All indications so far is that this "move files to faster media on same volume" is the primarily the same mechanism that is already in place. It gets invoked already on HDD and SSD drives (although not really necessary much of the time on SSD so less frequent. ). There is different data being fed into the same basic heuristics ( it may move more or less now) but failure is in terms of loosing data not optimization level. That isn't going to be any more prone to failure now than it was before so is largely part of the nominal background risk.
Your the one who is asserting "perfect" software. There are software failure modes with or without Fusion.
Similarly a write driven cache. There are block caches in the OS now. This is just a variant on the fundamentally the same mechanism that is extremely lacking in failures now.
Throw on top that Apple so far is really only pointing this being done with their drives means there isn't any unknown, untested configuration that is gong to pop up. Software isn't like hardware. If run the same config then get the same results. If a defect is found it is a "find once fix many" context. Over time the probabilities go down unlike hardware where getting different component failures due to physical effects.
Software components like file systems where system wide data integrity are at risk are typically tested far more rigorously than "normal PC" application software.
If Apple had thrown out File Vault 2 and Fusion last year on top of a relatively new Core Storage framework perhaps this "version 1.0 software" boogeyman you are trotting out here would have more legs. They didn't. Similarly if File Vault 2 surface with several integrity bugs ... again didn't. They have actually held back on aggressively using the features. That is highly indicative that this isn't a "ship it even with bugs" kind of software project.
I also disagree with your software assertion. right now the 2012 minis are having a driver issue with the integrated gpu. So they tested and I would guess they decided the screen black outs for under a second at random were okay enough to sell as the "we need to get this to market we will patch later". Mentality took over.
Just think apple maps. Scott Forstall
"DaringFireball's John Gruber believes that Forstall was forced out of Apple:
Forstall is not walking away; he was pushed. Potential factors that worked against Forstall: his design taste, engineering management, abrasive style, and the whole iOS 6 Maps thing. I also wonder how much Forstall was effectively protected by his close relationship with Steve Jobs — protection which, obviously, no longer exists.
Inside Apple author Adam Lashinsky agrees with that sentiment and also cites the Apple Maps issue as a reason for his demise:
I also heard that Forstall refused to sign the letter apologizing for the mapping fiasco, sealing his fate at Apple.
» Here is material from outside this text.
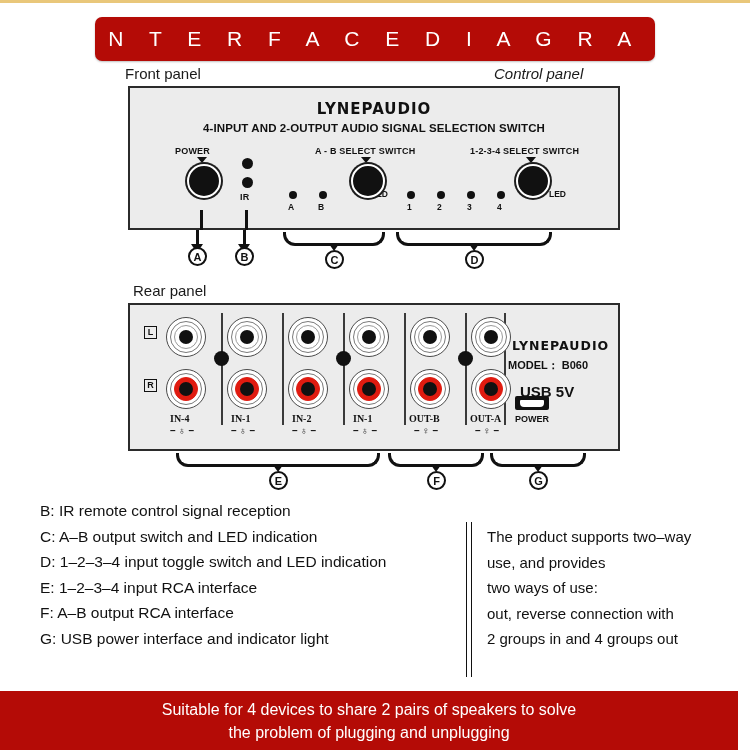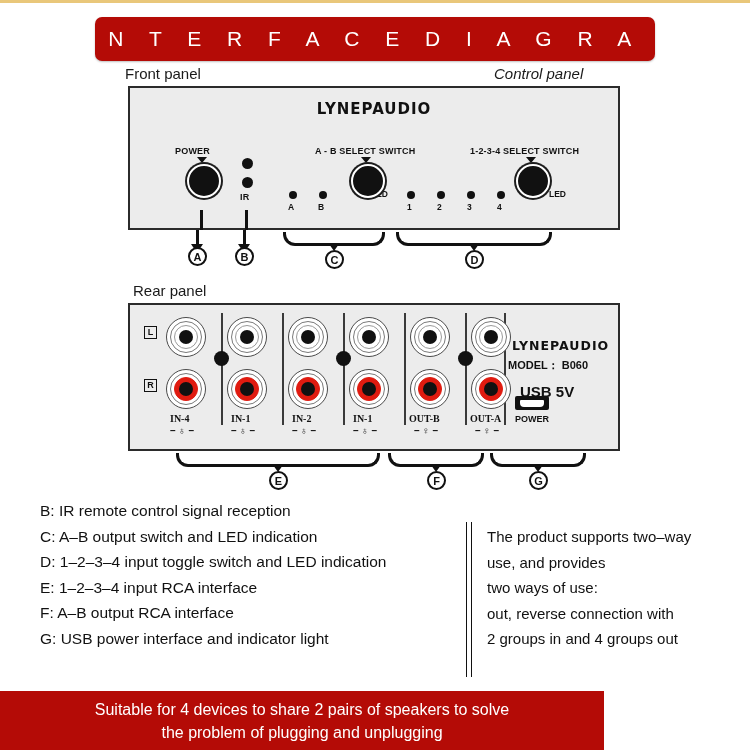"4-INPUT AND 2-OUTPUT AUDIO SIGNAL" div { html: none -> <div>4-INPUT AND 2-OUTPUT AUDIO SIGNAL SELECTION SWITCH</div> }
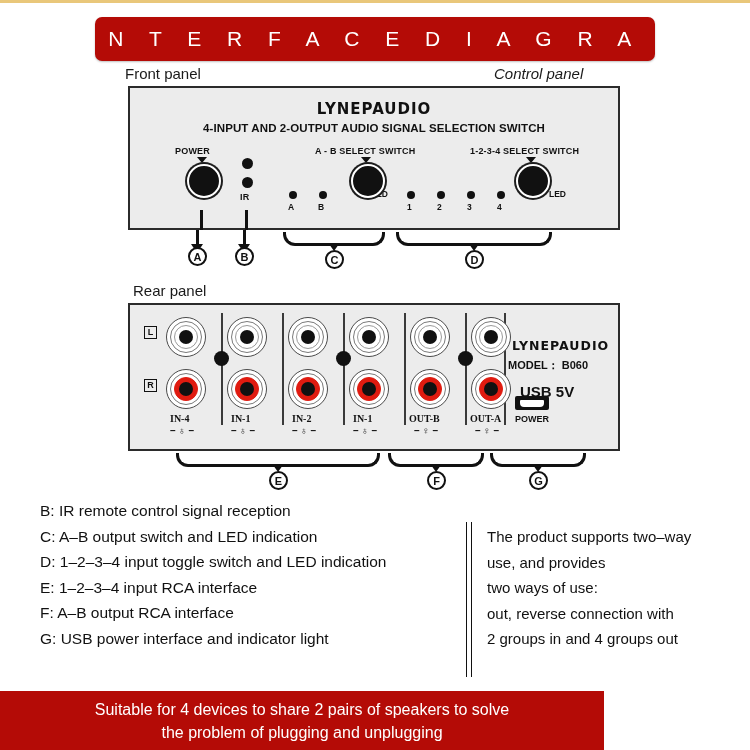"Suitable for 4 devices to" #bottom-banner { width: 604px -> 738px }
Lashinsky is referring to a public apology posted by Apple CEO Tim Cook about iOS 6's Maps. The Map app in iOS 6 replaced Google Maps with Apple's own proprietary solution. After a significant amount of criticism after iOS 6's launch, Cook wrote an open letter apologizing to customers about not meeting expectations. "
the quote is from mac rumors article
https://www.macrumors.com/2012/10/29/scott-forstall-reportedly-forced-out-of-apple/
Look the idea of fusion is stop gap and already too old as ssds are just getting cheaper.
What will happen is ram plus ssd will be the goto not ssd plus hdd
and real speeds will be achieved. this tech is already being done with pc's
http://forums.anandtech.com/showthread.php?t=2279821
this can be done with a diy pc pretty easily makes fusion look like molasses.